- Instructions for the task
Lines from the one with "font-size: 10px ->" up to and including the one with "text: Singla ->" are to be copied exactly from the records below, without their pictures.

- Data listing

+ + +

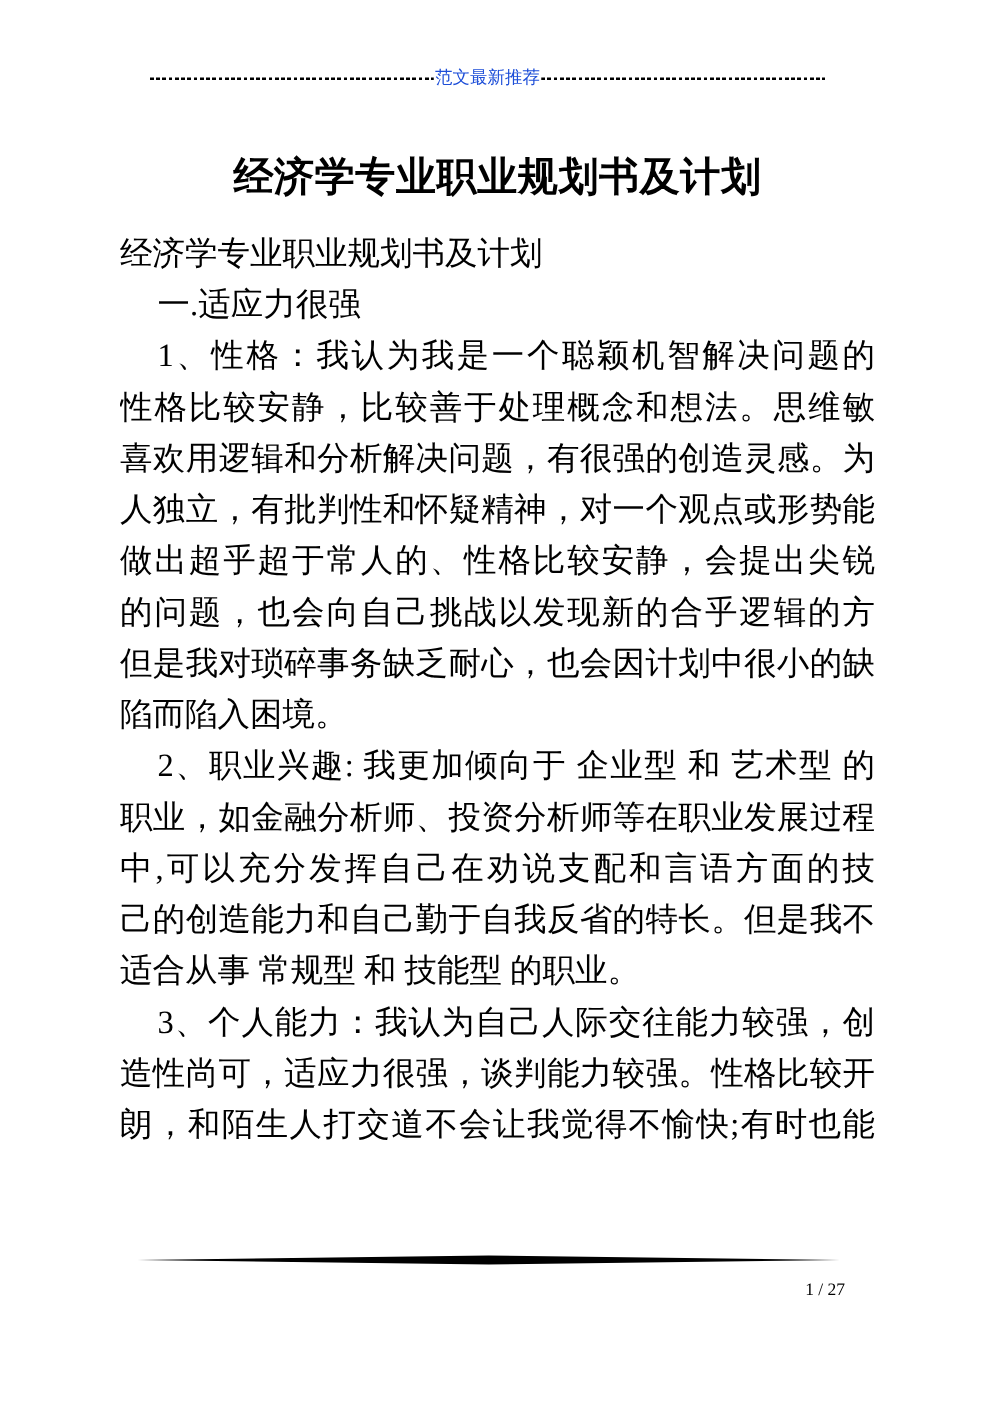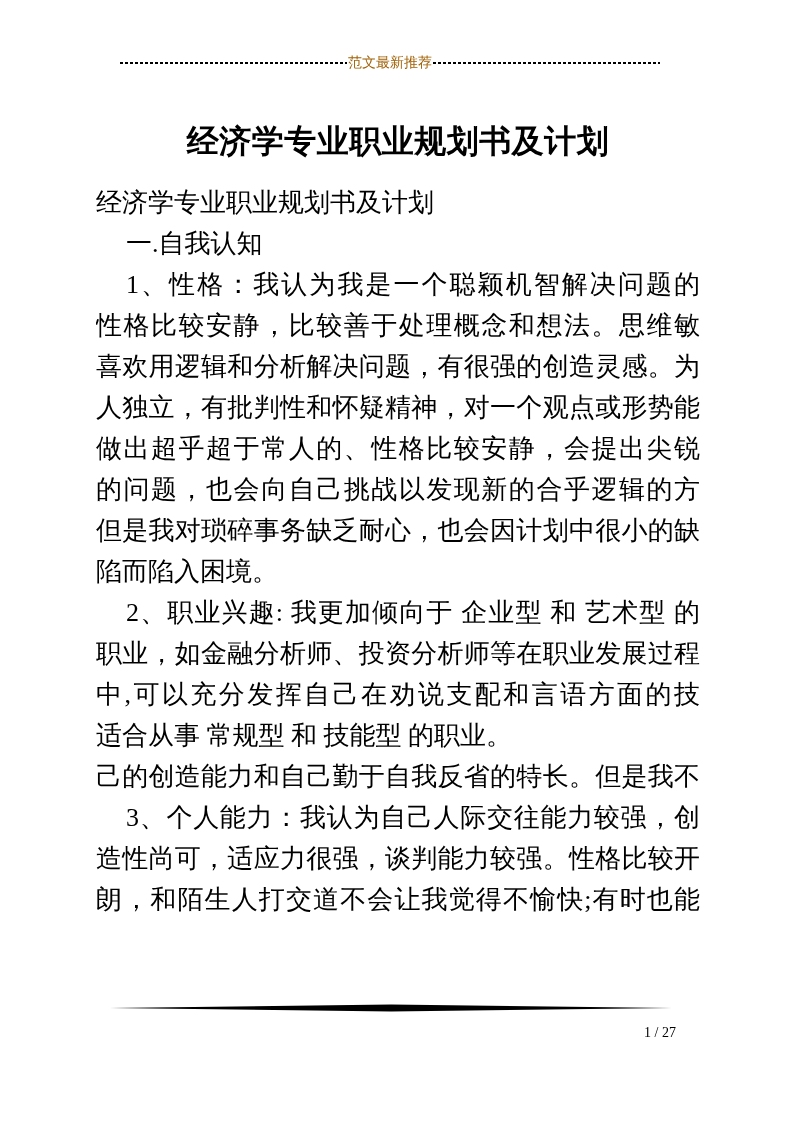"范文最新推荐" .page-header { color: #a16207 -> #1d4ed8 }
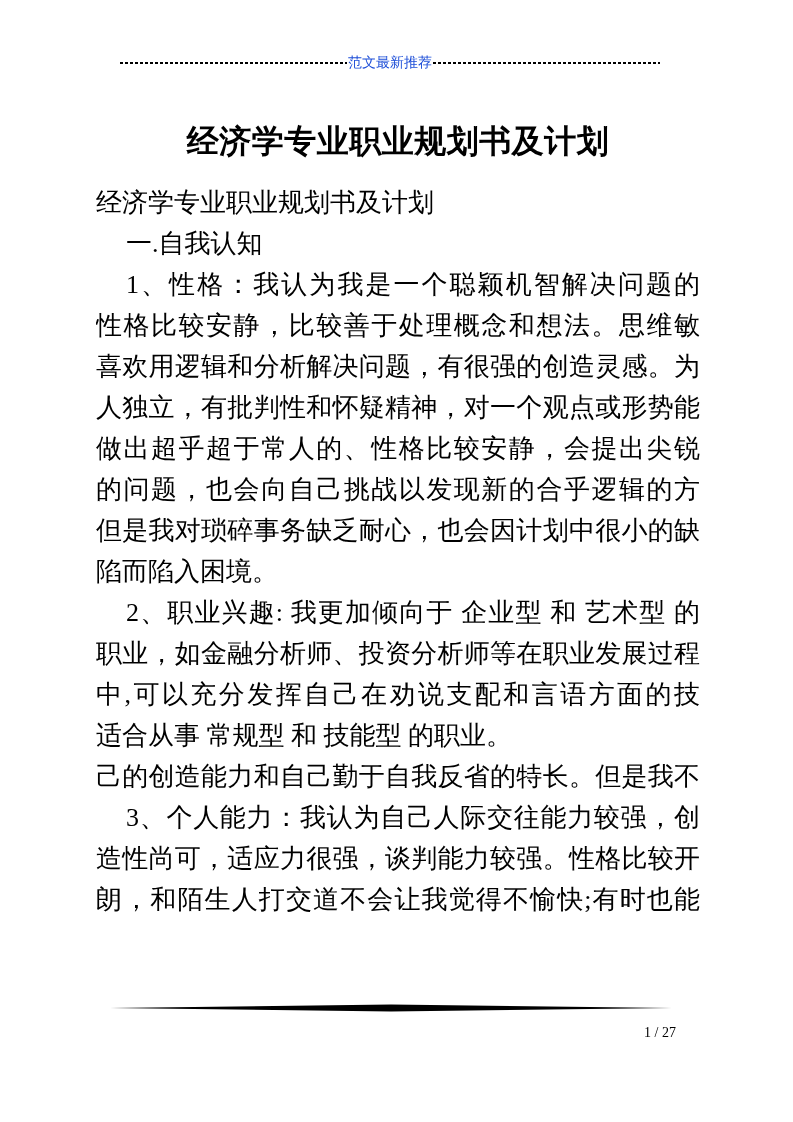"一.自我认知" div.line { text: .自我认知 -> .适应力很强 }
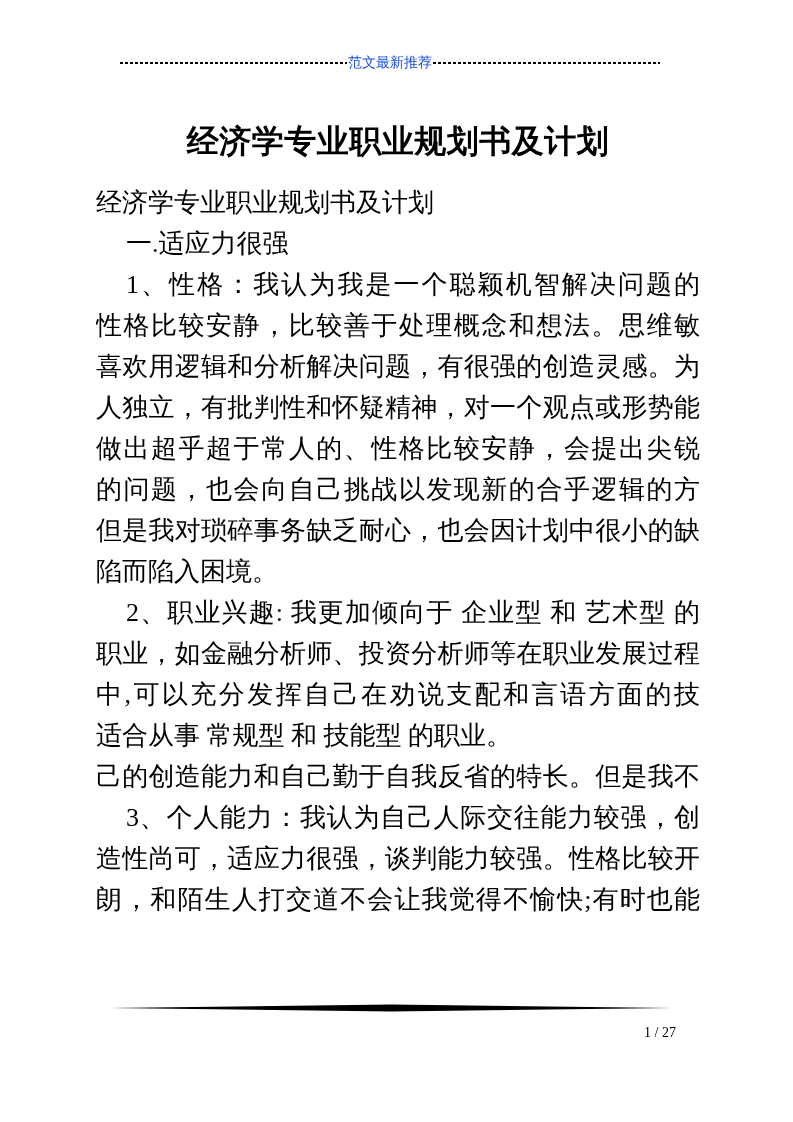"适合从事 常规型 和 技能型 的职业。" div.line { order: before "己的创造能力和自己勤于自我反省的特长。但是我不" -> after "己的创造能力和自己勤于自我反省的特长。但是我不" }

+ + +

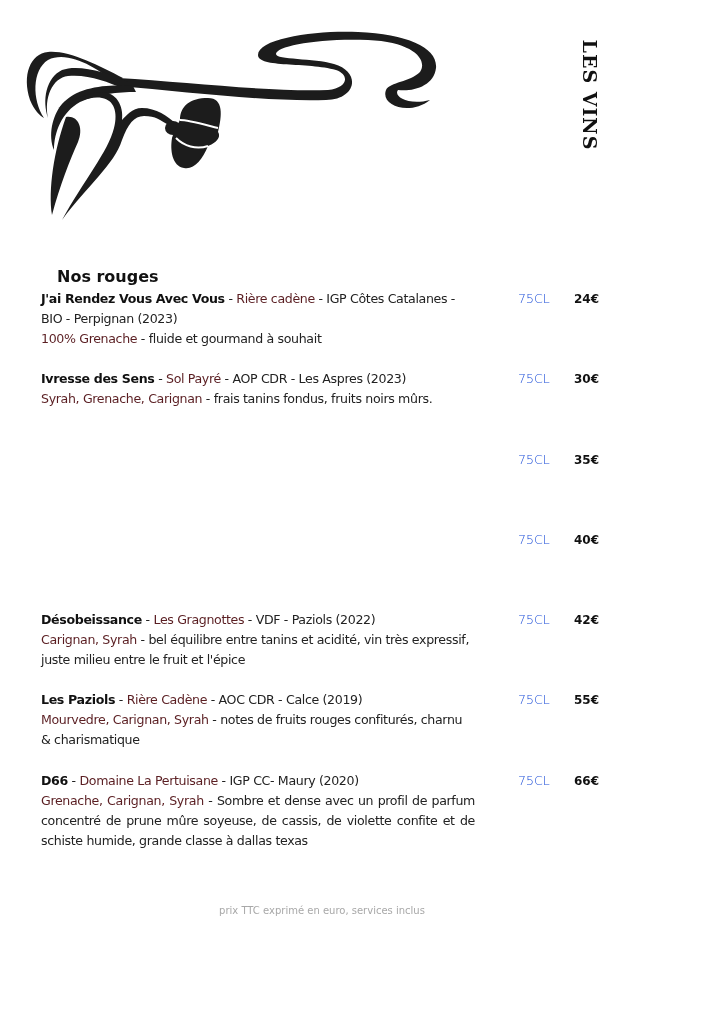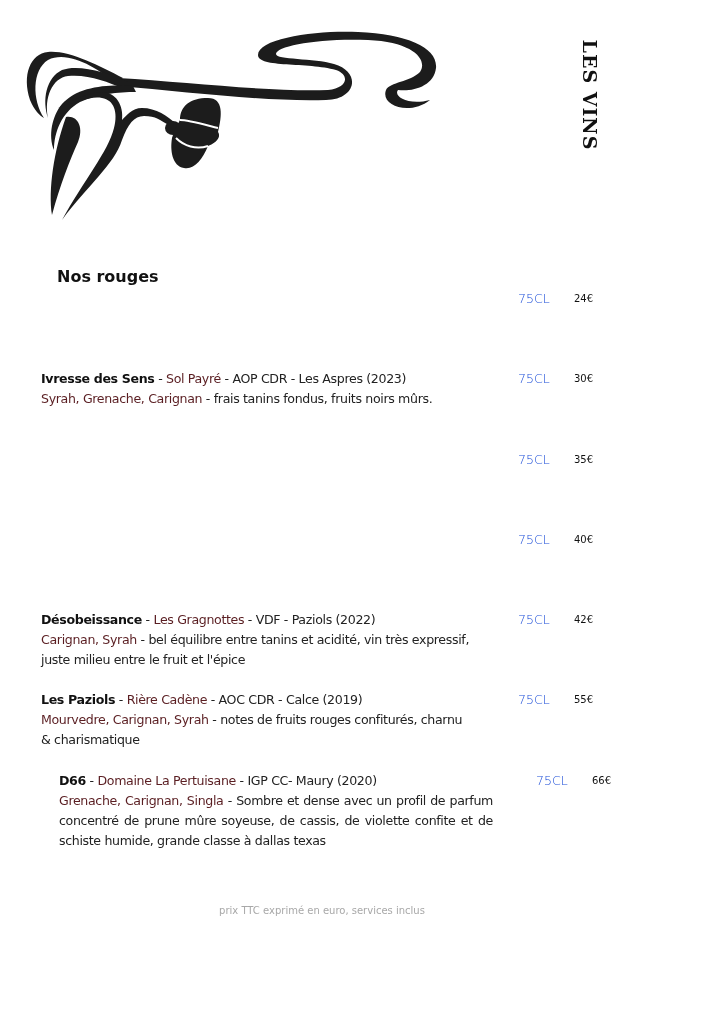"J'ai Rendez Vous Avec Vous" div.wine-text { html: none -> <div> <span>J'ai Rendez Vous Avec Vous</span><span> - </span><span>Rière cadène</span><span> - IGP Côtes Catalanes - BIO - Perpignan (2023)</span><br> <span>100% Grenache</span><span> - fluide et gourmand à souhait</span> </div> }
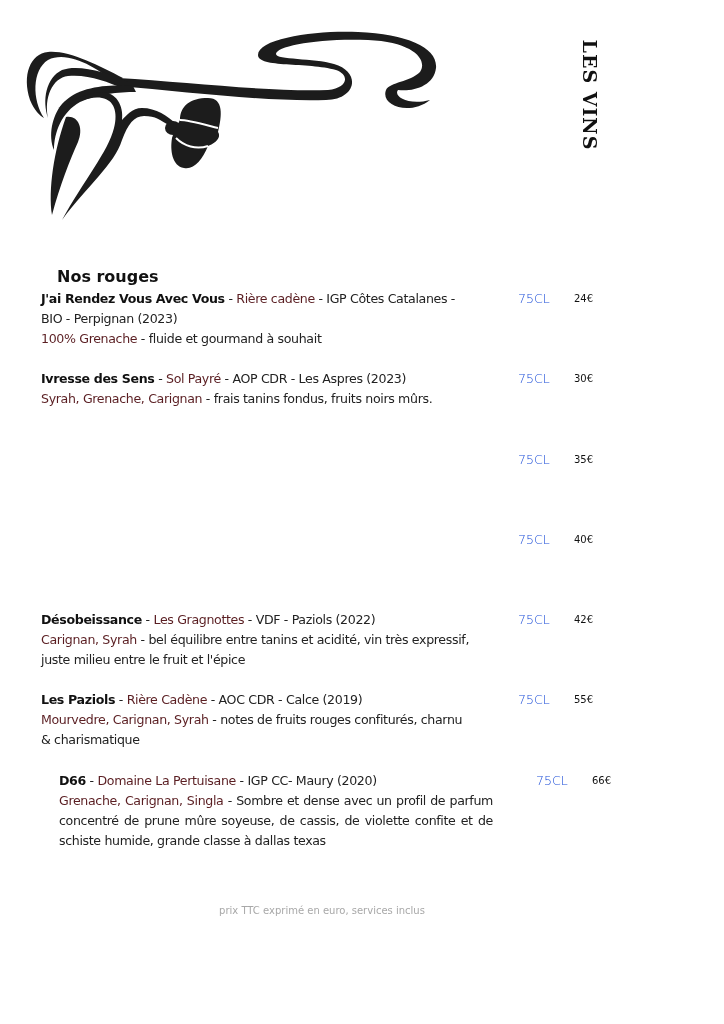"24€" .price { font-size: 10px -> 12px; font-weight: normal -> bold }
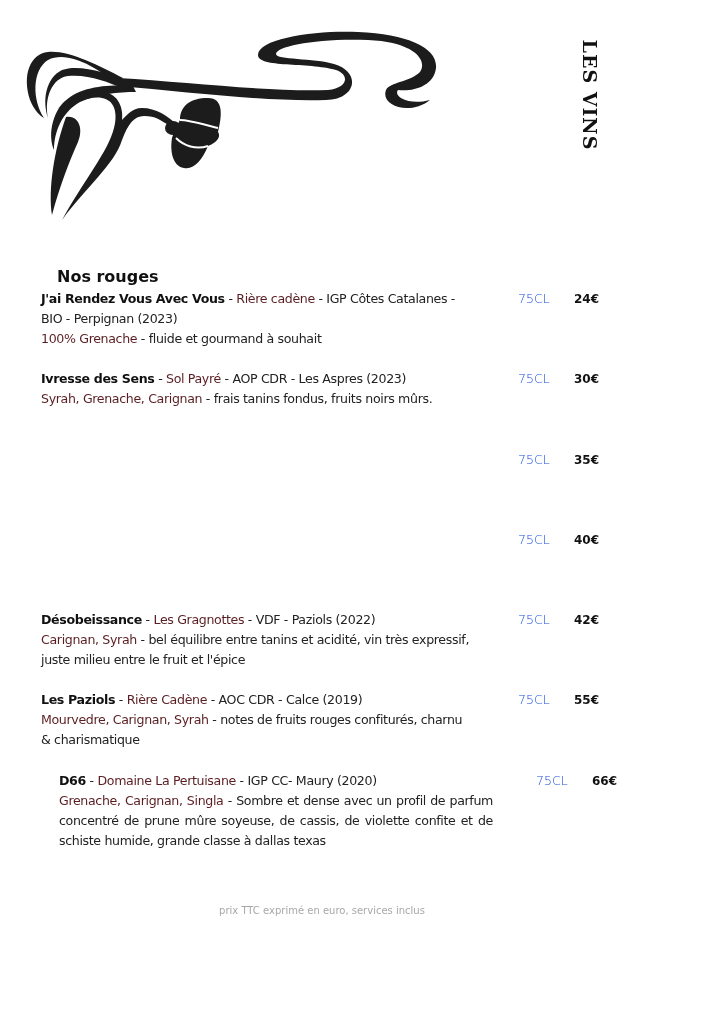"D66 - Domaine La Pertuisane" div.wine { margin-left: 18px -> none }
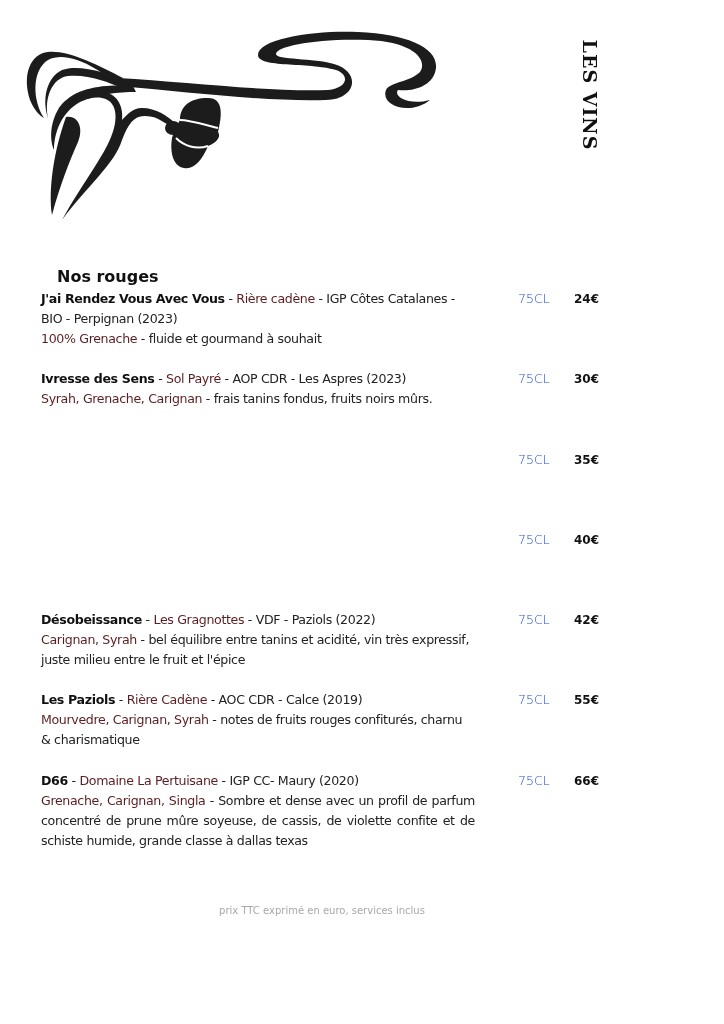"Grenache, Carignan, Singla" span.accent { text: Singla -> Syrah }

+ + +

- Response
"24€" .price { font-size: 10px -> 12px; font-weight: normal -> bold }
"D66 - Domaine La Pertuisane" div.wine { margin-left: 18px -> none }
"Grenache, Carignan, Singla" span.accent { text: Singla -> Syrah }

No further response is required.